_RECORDS PROVIDED_.
---+---

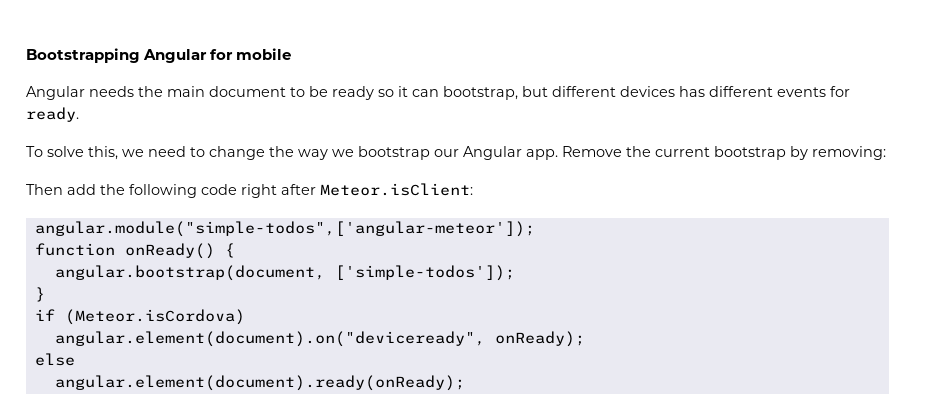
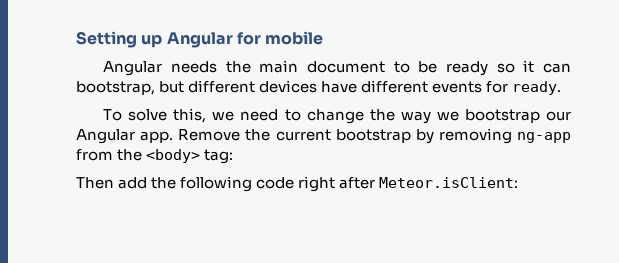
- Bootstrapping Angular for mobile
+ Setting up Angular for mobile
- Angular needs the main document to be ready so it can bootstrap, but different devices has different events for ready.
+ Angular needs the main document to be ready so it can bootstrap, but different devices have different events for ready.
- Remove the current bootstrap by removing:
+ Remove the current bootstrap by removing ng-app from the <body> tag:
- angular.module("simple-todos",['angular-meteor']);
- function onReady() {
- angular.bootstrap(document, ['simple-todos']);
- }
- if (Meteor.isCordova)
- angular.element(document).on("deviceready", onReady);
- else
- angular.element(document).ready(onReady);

---+---

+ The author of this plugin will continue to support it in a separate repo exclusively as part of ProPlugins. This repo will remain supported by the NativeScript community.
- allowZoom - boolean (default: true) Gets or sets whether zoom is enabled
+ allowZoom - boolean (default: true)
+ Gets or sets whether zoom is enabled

---+---

_WORK REQUEST_. Write out exactly the lines above between the line with "- angular.bootstrap(document, ['simple-todos']);" and the line with "- angular.element(document).ready(onReady);", inclusive, and nothing beyond them.

_SOLUTION FOR THIS EXERCISE_.
- angular.bootstrap(document, ['simple-todos']);
- }
- if (Meteor.isCordova)
- angular.element(document).on("deviceready", onReady);
- else
- angular.element(document).ready(onReady);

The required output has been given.